# Cataclysmic



## Cataclysmic (Jul 22, 2008)

Hey guys. So I just randomly searched for a writing forum just a few minutes ago because I was interested in expanding my growth as a writer and being able to get some critiques on some of my work. I'm hoping to become a relatively active member on this site, I love reading just about anyone's writing so I think I can contribute.

Here are just a few things about me:

I will be 17 in 3 days (July 25th). Even though I'm in High school I've been taking college classes at a local community college since I was 15. I finally decided my Major would be English a few months ago and have been writing quite a bit since.

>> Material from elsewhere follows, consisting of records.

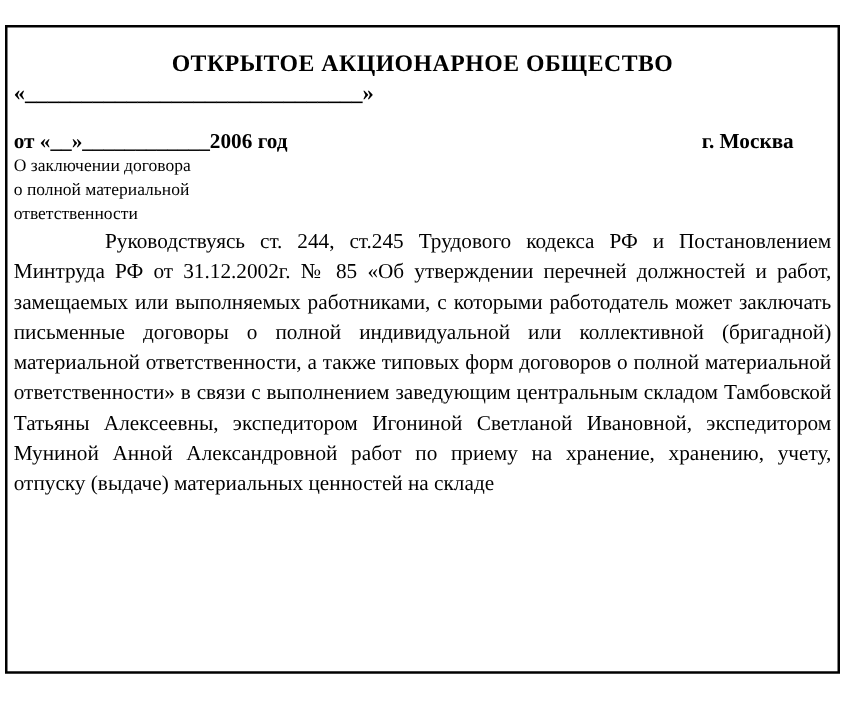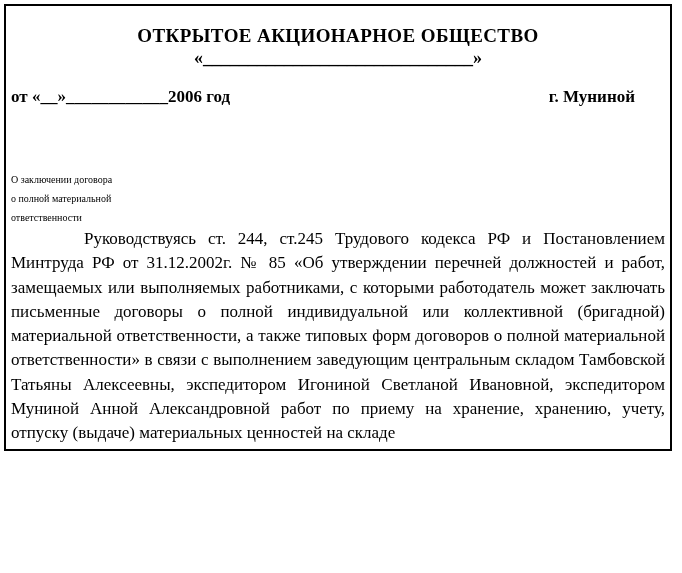"ОТКРЫТОЕ АКЦИОНАРНОЕ ОБЩЕСТВО" .page { height: 447px -> 519px; top: 4px -> 20px }
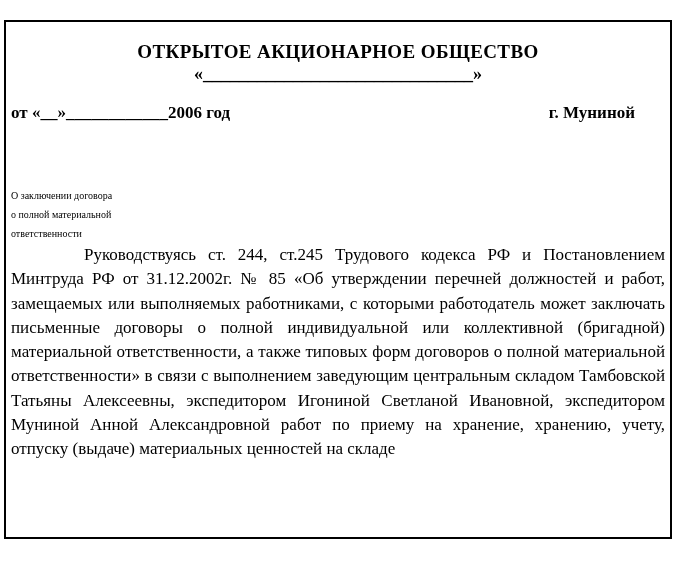"«______________________________»" .blank-quote { text-align: center -> none }
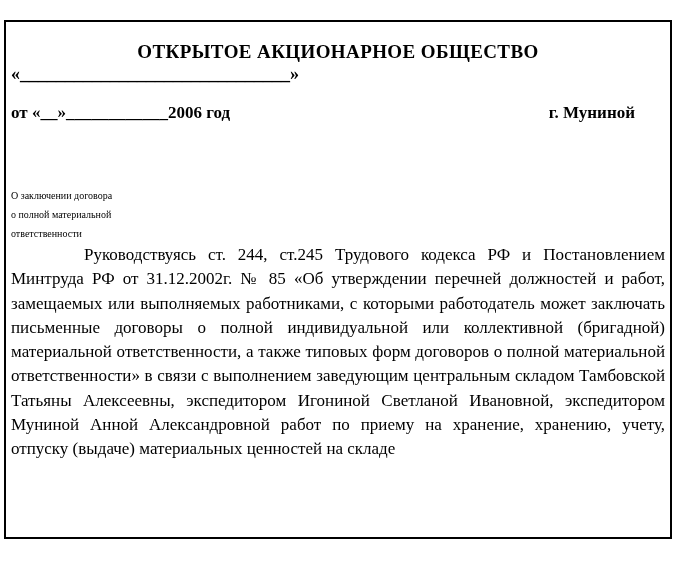"г. Муниной" span.city { text: Муниной -> Москва }
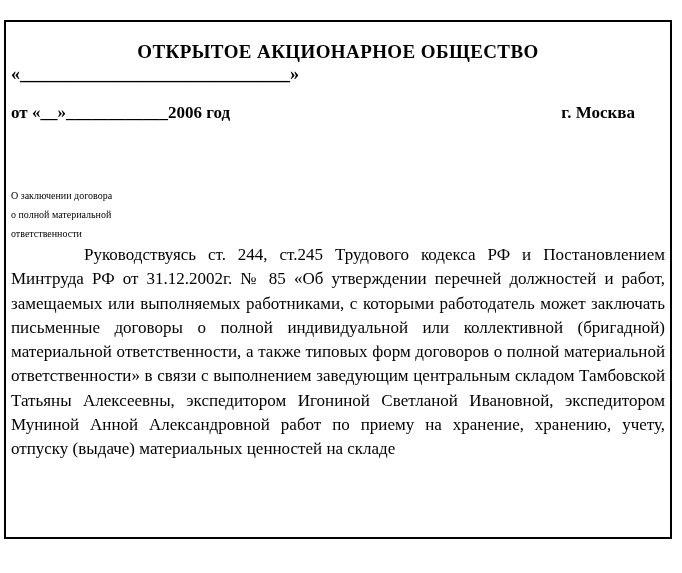"О заключении договора" .subject { font-size: 10px -> 14px; margin-top: 62px -> none }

I'm already out of my parents house (due to some family troubles) and currently living with some friends of mine from church. Which being away from my parents (even though I love them) I think has been good for me in many ways.

I enjoy reading obviously, bike riding which I do for about an hour or more everyday, and spending time with my closer friends. 

I'm currently single only due to the annoying fact that the girl I like is considered too young by her parents for dating yet. 

I like to write just about anything, Essays/Poems/Short stories, and I hope one day to write a few books and maybe some screen plays as well.

heh, sorry if this seems like a long introduction, it has been a boring night and I don't have much else to do.


----------



## JHB (Jul 22, 2008)

Hello and Welcome! Good luck with your family issues...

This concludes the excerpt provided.